Program stack trace:
#0 0x100cec8c __sanitizer::BufferedStackTrace::SlowUnwindStack
#1 0x100ca86c __sanitizer::BufferedStackTrace::Unwind
#2 0x100a5358 __sanitizer_print_stack_trace
#3 0x100d542c FooBarBaz()
#4 0x100d53c4 main

target pc = 0x100a5308 (by GetCurrentPc)

On X86:

Program stack trace:
#0 0x494693 __sanitizer::BufferedStackTrace::SlowUnwindStack
#1 0x478ff9 __sanitizer_print_stack_trace
#3 0x49b222 FooBarBaz()
#4 0x49b1fd main
#5 0x7fa265caea40 __libc_start_main
#6 0x41a2f9 _start

target pc = 0x478f9c (by GetCurrentPc)
cycheng updated this revision to Diff 54167.Apr 19 2016, 1:00 AM

I just found there is ALWAYS_INLINE be defined in "sanitizer_internal_defs.h", use that instead of LLVM_ALWAYS_INLINE to avoid introducing llvm dependency.

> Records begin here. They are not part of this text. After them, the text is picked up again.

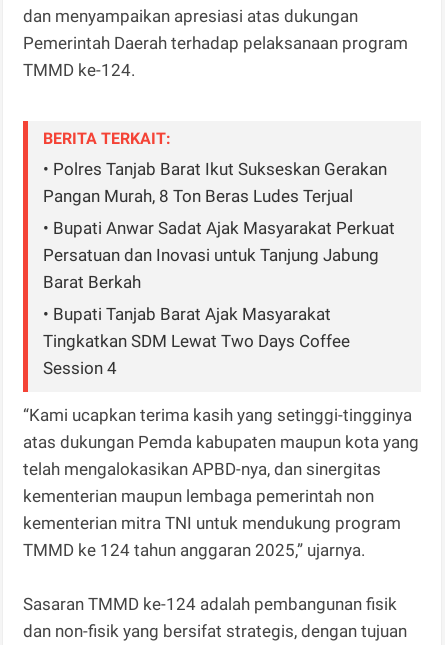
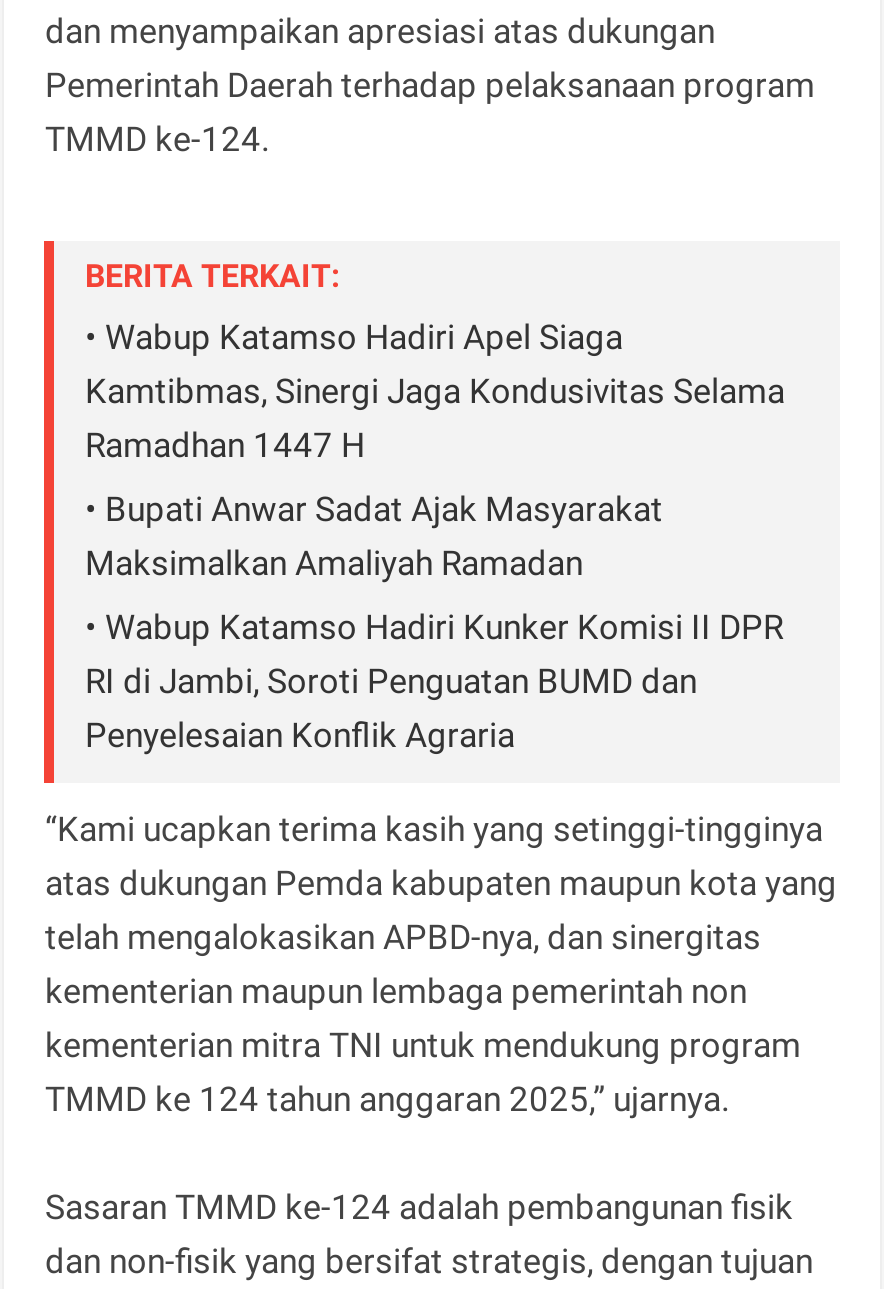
- • Polres Tanjab Barat Ikut Sukseskan Gerakan
- Pangan Murah, 8 Ton Beras Ludes Terjual
+ • Wabup Katamso Hadiri Apel Siaga
+ Kamtibmas, Sinergi Jaga Kondusivitas Selama
+ Ramadhan 1447 H

- • Bupati Anwar Sadat Ajak Masyarakat Perkuat
- Persatuan dan Inovasi untuk Tanjung Jabung
- Barat Berkah
+ • Bupati Anwar Sadat Ajak Masyarakat
+ Maksimalkan Amaliyah Ramadan

- • Bupati Tanjab Barat Ajak Masyarakat
- Tingkatkan SDM Lewat Two Days Coffee
- Session 4
+ • Wabup Katamso Hadiri Kunker Komisi II DPR
+ RI di Jambi, Soroti Penguatan BUMD dan
+ Penyelesaian Konflik Agraria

kcc added a reviewer: dvyukov.Apr 19 2016, 4:41 PM
kcc added a subscriber: kcc.

Maybe you should instead inhibit the tail call optimization (by e.g. adding some dummy code after the call)?
Also, is a test possible for this change?

cycheng updated this revision to Diff 54325.Apr 20 2016, 1:12 AM

Add test case to check whether PrintCurrentStackSlow is inlined as our expectation.

cycheng added a comment.EditedApr 20 2016, 1:19 AM
In D19148#405951, @kcc wrote:

Maybe you should instead inhibit the tail call optimization (by e.g. adding some dummy code after the call)?
Also, is a test possible for this change?

To inhibit tail call optimization, I tested something like this:

int dummy() { volatile int i = 0; return i; }
SANITIZER_INTERFACE_ATTRIBUTE
void __sanitizer_print_stack_trace() {
  PrintCurrentStackSlow(StackTrace::GetCurrentPc());
  dummy();
}

I thought maybe always inline is simpler?

cycheng updated this revision to Diff 54326.Apr 20 2016, 1:25 AM

Rename test file name.

dvyukov edited edge metadata.Apr 20 2016, 1:27 AM

Also, is a test possible for this change?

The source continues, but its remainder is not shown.